Condition or disease Intervention/treatment Phase
Psoriatic Arthritis Drug: Tofacitinib Other: Placebo Phase 3

Study Type : Interventional  (Clinical Trial)
Estimated Enrollment : 195 participants
Allocation: Randomized
Intervention Model: Parallel Assignment
Masking: Quadruple (Participant, Care Provider, Investigator, Outcomes Assessor)
Primary Purpose: Treatment
Official Title: A Phase 3, Randomized, Double-blind, Placebo-controlled Study Of The Efficacy And Safety Of Tofacitinib (Cp-690,550) In Chinese Subjects With Active Psoriatic Arthritis And An Inadequate Response To At Least One Conventional Synthetic Dmard
Actual Study Start Date : August 10, 2018
Estimated Primary Completion Date : November 26, 2020
Estimated Study Completion Date : November 26, 2020


Arm Intervention/treatment
Experimental: Treatment Sequence A
Tofacitinib 5 mg BID for 6 months
Drug: Tofacitinib
tablets, 5 mg BID x 6 months

Placebo Comparator: Treatment Sequence B
Placebo for 3 months then tofacitinib 5 mg BID for 3 months
Other: Placebo
tablets, to match tofacitinib 5 mg BID x 3 months

Drug: Tofacitinib
tablets, 5 mg BID x 3 months




Primary Outcome Measures :
  1. Number of Participants With an American College of Rheumatology 50% (ACR50) Response [ Time Frame: Month 3 ]
    ACR50 response: greater than or equal to (≥) 50 percent (%) improvement in tender joint count; ≥ 50% improvement in swollen joint count; and ≥ 50% improvement in at least 3 of 5 remaining ACR core measures: Patient's Assessment of Arthritis Pain (VAS); Patient's Global Assessment of Arthritis (VAS); Physician's Global Assessment of Arthritis (VAS); Health Assessment Questionnaire - Disability Index (HAQ DI); and C-Reactive Protein (CRP).

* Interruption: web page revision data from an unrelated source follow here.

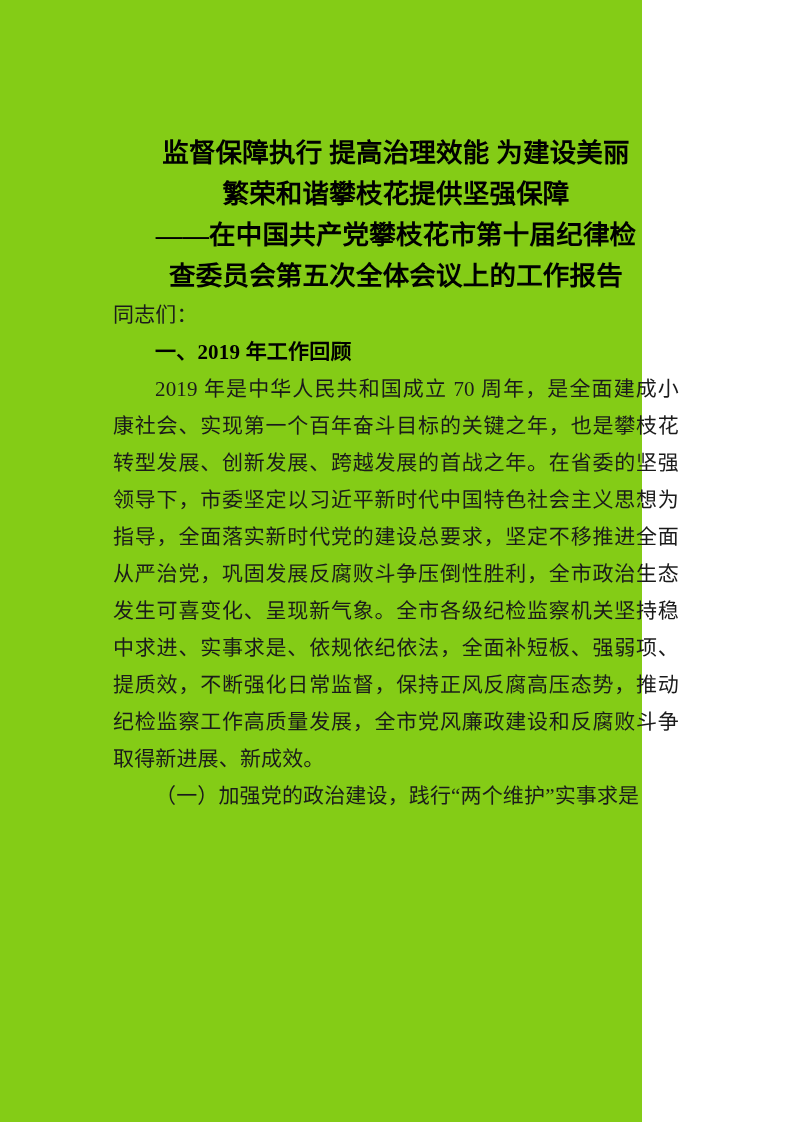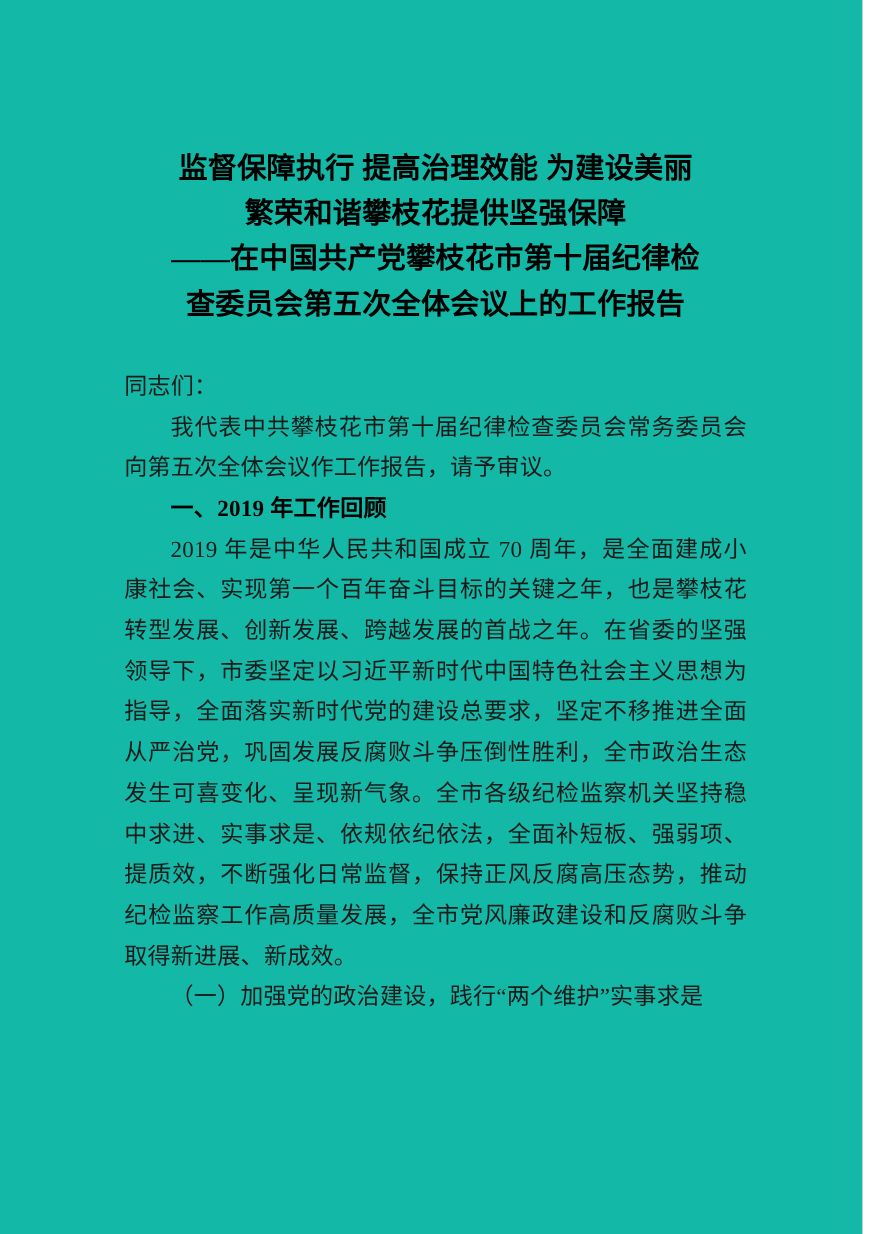"监督保障执行 提高治理效能 为建设美丽" .page { background: #14b8a6 -> #84cc16; width: 784px -> 642px }
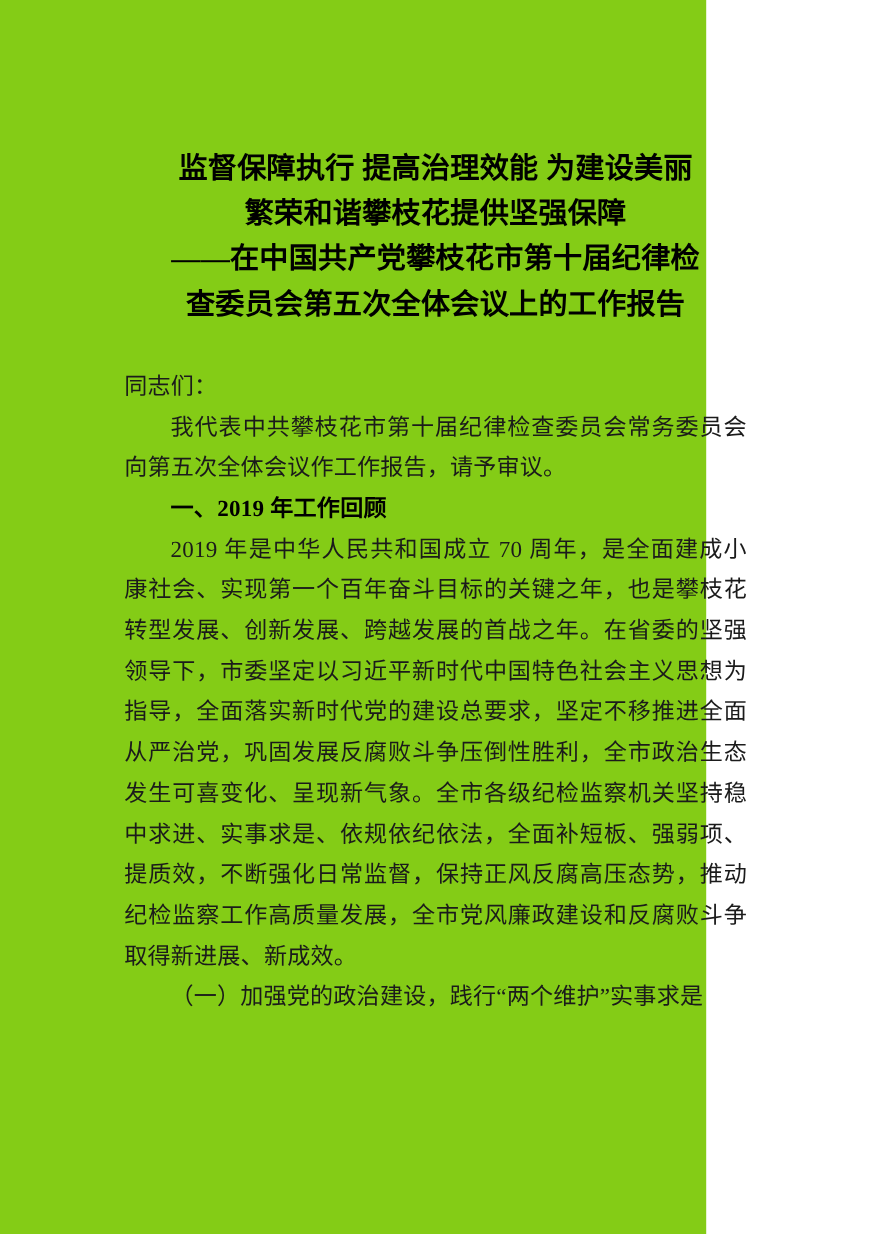"同志们：" .body-block { margin-top: 36px -> none }
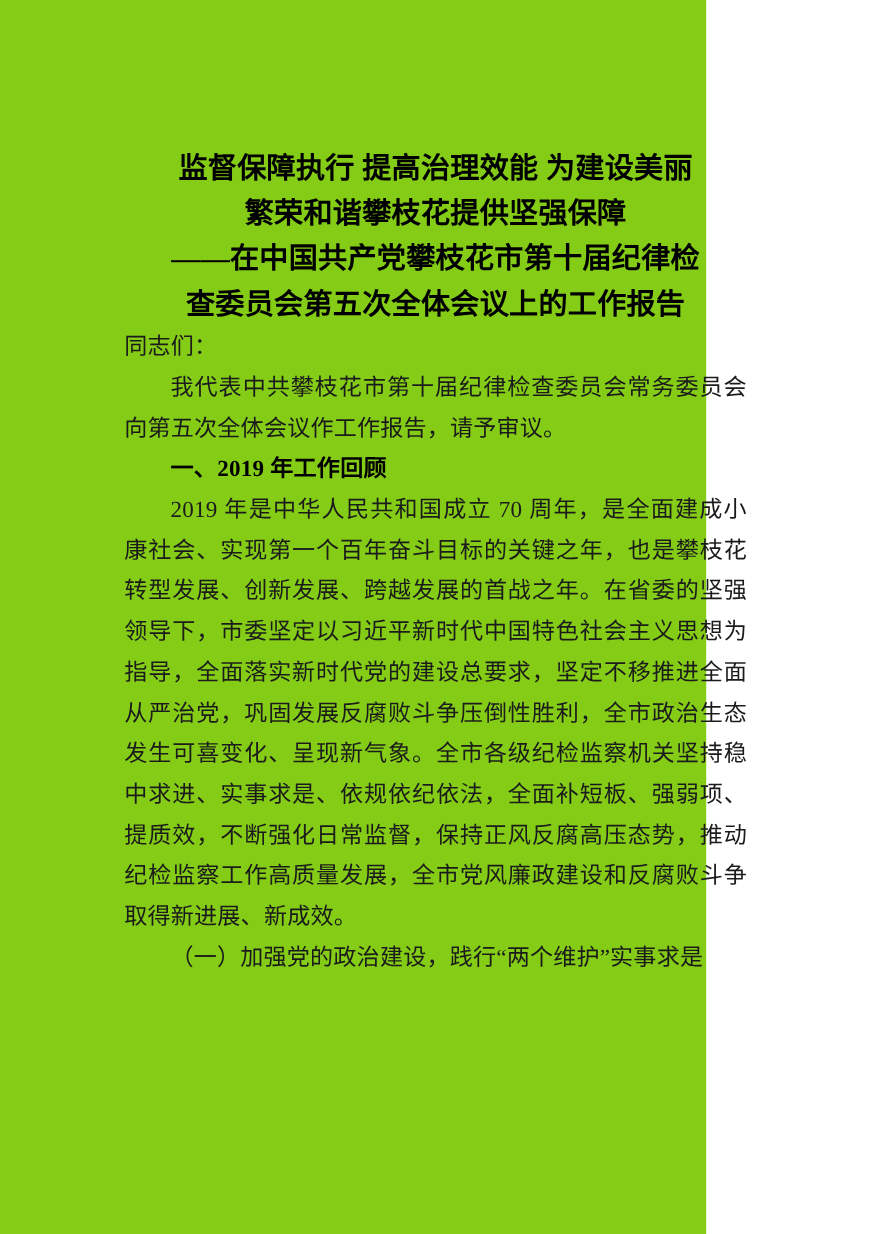"我代表中共攀枝花市第十届纪律检查委员会常务委员会向第五次全体会议作工作报告，请予" p.para { html: <p>我代表中共攀枝花市第十届纪律检查委员会常务委员会向第五次全体会议作工作报告，请予审议。</p> -> none }
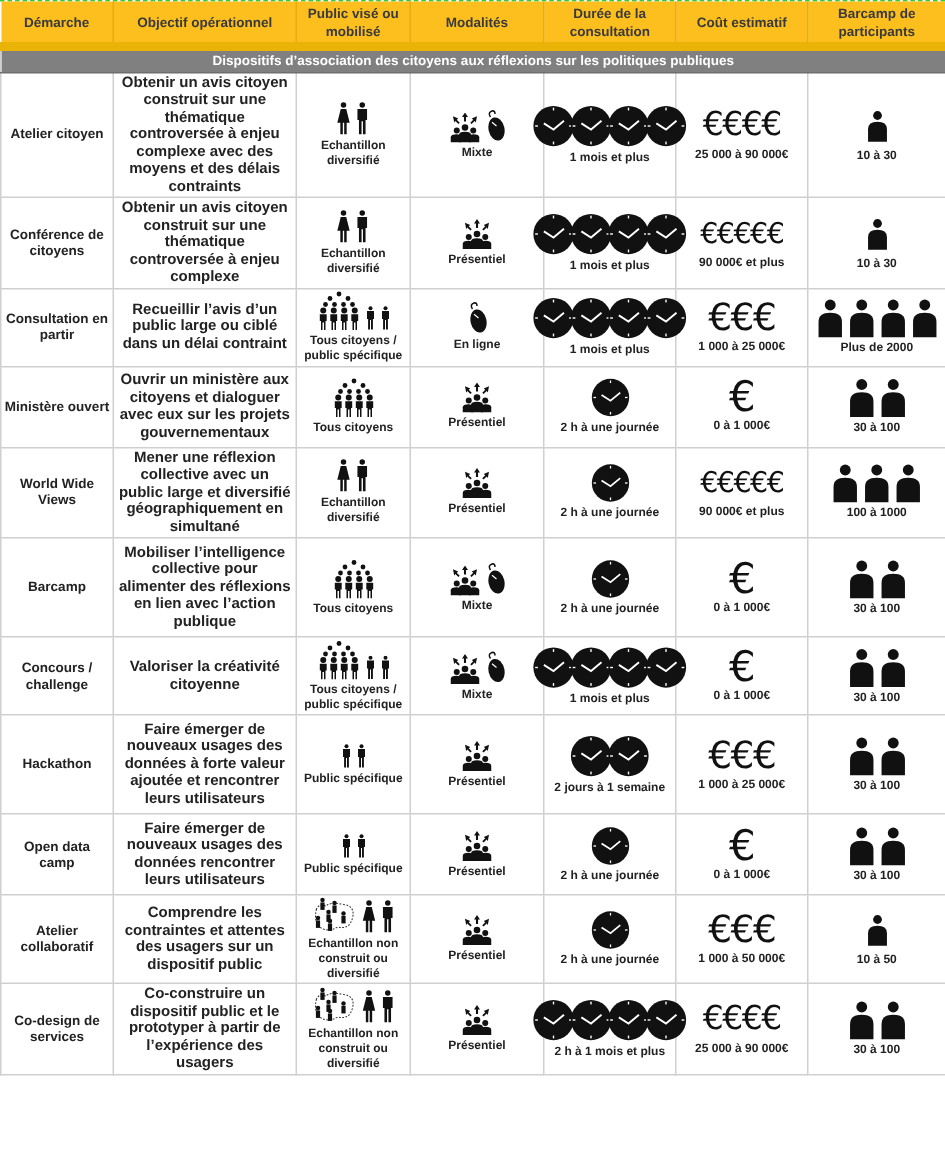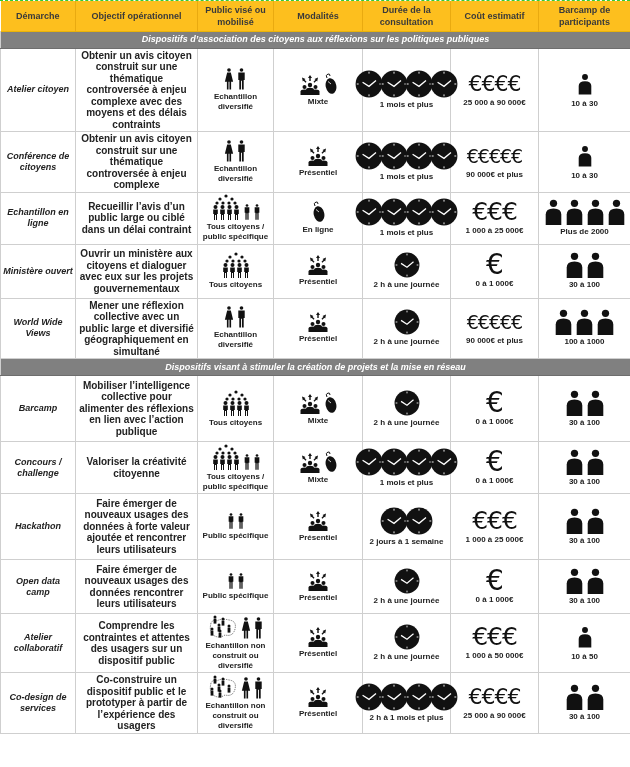"Dispositifs d’association des citoyens" tr.section td { border-top: 1px solid #eab308 -> 6px solid #eab308; font-style: italic -> none }
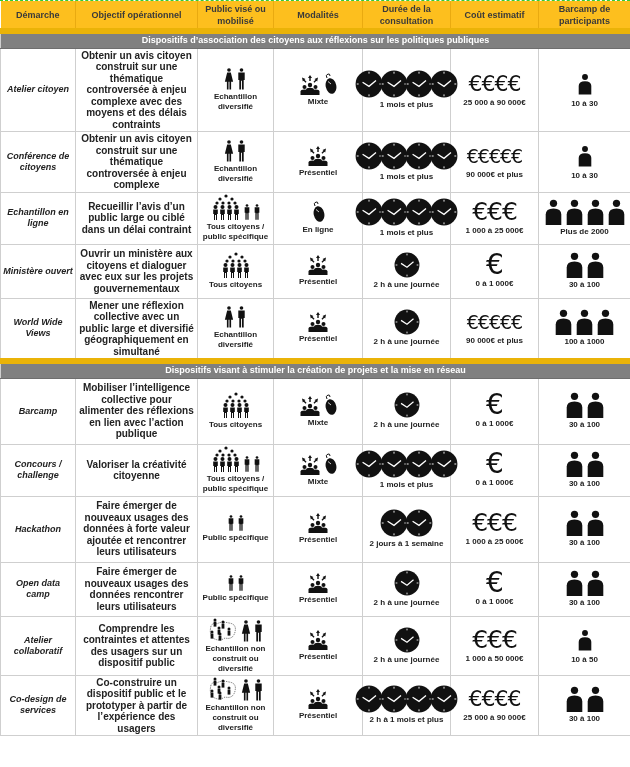"Atelier citoyen" td.name { font-style: italic -> none }
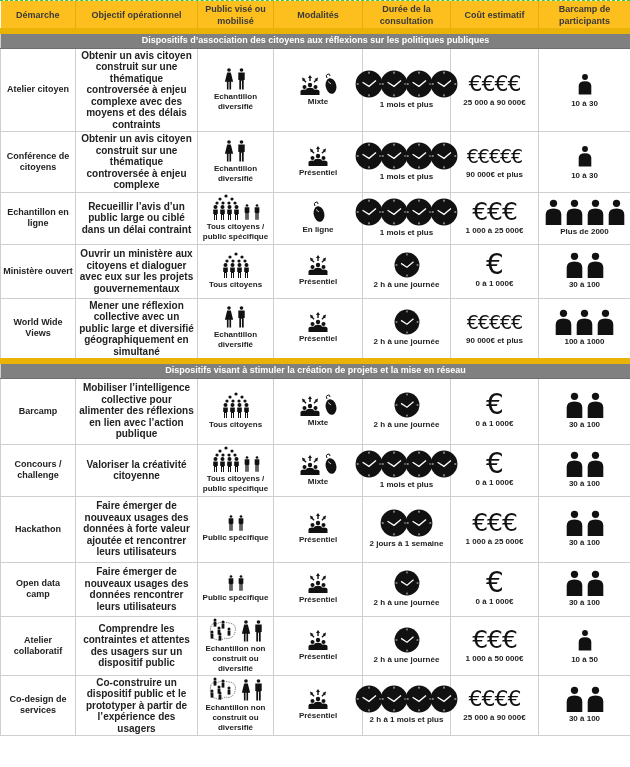"Echantillon en ligne" td.name { text: Echantillon en ligne -> Consultation en partir }
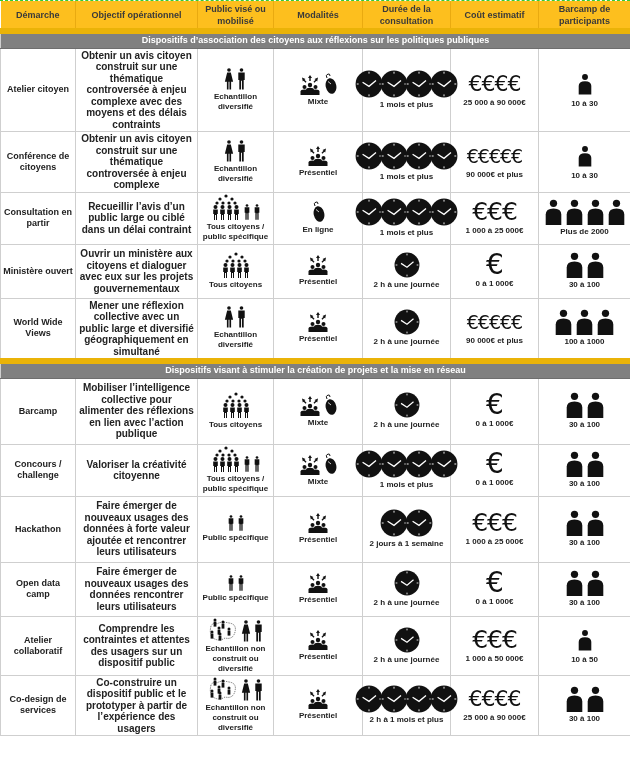"Dispositifs visant à stimuler la" tr.section { html: <tr> <td>Dispositifs visant à stimuler la création de projets et la mise en réseau</td> </tr> -> none }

Secondary Outcome Measures :
  1. Number of Participants With an American College of Rheumatology 50% (ACR50) Response [ Time Frame: Week 2, Month 1, Month 4, Month 6 ]
    ACR50 response: greater than or equal to (≥) 50 percent (%) improvement in tender joint count; ≥ 50% improvement in swollen joint count; and ≥ 50% improvement in at least 3 of 5 remaining ACR core measures: Patient's Assessment of Arthritis Pain (VAS); Patient's Global Assessment of Arthritis (VAS); Physician's Global Assessment of Arthritis (VAS); Health Assessment Questionnaire - Disability Index (HAQ DI); and C-Reactive Protein (CRP).

  2. Number of Participants Achieving American College of Rheumatology 20% (ACR20) Response [ Time Frame: Week 2, Month 1, Month 2, Month 3, Month 4, Month 6 ]
    ACR20 response: greater than or equal to (≥) 20 percent (%) improvement in tender or swollen joint counts and 20% improvement in 3 of the following 5 criteria: Patient's Assessment of Arthritis Pain (VAS); Patient's Global Assessment of Arthritis (VAS); Physician's Global Assessment of Arthritis (VAS); Health Assessment Questionnaire - Disability Index (HAQ DI); and C-Reactive Protein (CRP).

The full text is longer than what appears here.